Write out exactly the lines of the entries below from the one holding "[57,250,93,260] tout ->" to the one holding "[794,169,902,181] séléctionnés ->", inclusive, and leave out all other lines.

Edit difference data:
______
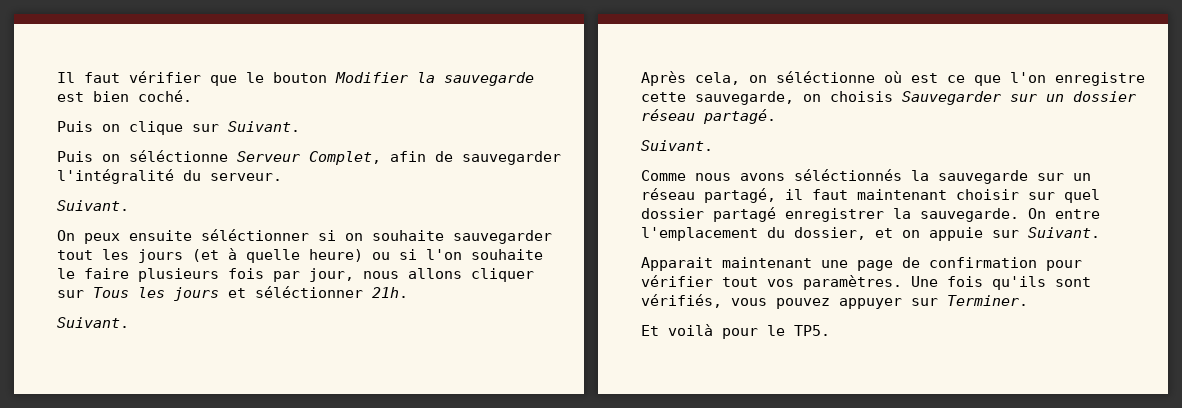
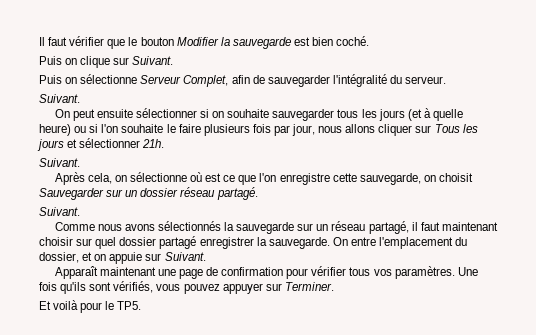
[129,150,228,162] séléctionne -> [80,74,138,84] sélectionne
[84,229,309,244] peux ensuite séléctionner -> [72,108,197,121] peut ensuite sélectionner
[57,250,93,260] tout -> [337,109,359,118] tous
[255,286,363,298] séléctionner -> [79,138,141,148] sélectionner
[776,71,875,83] séléctionne -> [129,172,187,182] sélectionne
[830,91,893,102] choisis -> [438,173,473,182] choisit
[794,169,902,181] séléctionnés -> [157,221,221,231] sélectionnés
[641,257,713,271] Apparait -> [54,266,98,279] Apparaît
[722,277,758,287] tout -> [349,267,371,276] tous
______
Response to the exercise:
[57,250,93,260] tout -> [337,109,359,118] tous
[255,286,363,298] séléctionner -> [79,138,141,148] sélectionner
[776,71,875,83] séléctionne -> [129,172,187,182] sélectionne
[830,91,893,102] choisis -> [438,173,473,182] choisit
[794,169,902,181] séléctionnés -> [157,221,221,231] sélectionnés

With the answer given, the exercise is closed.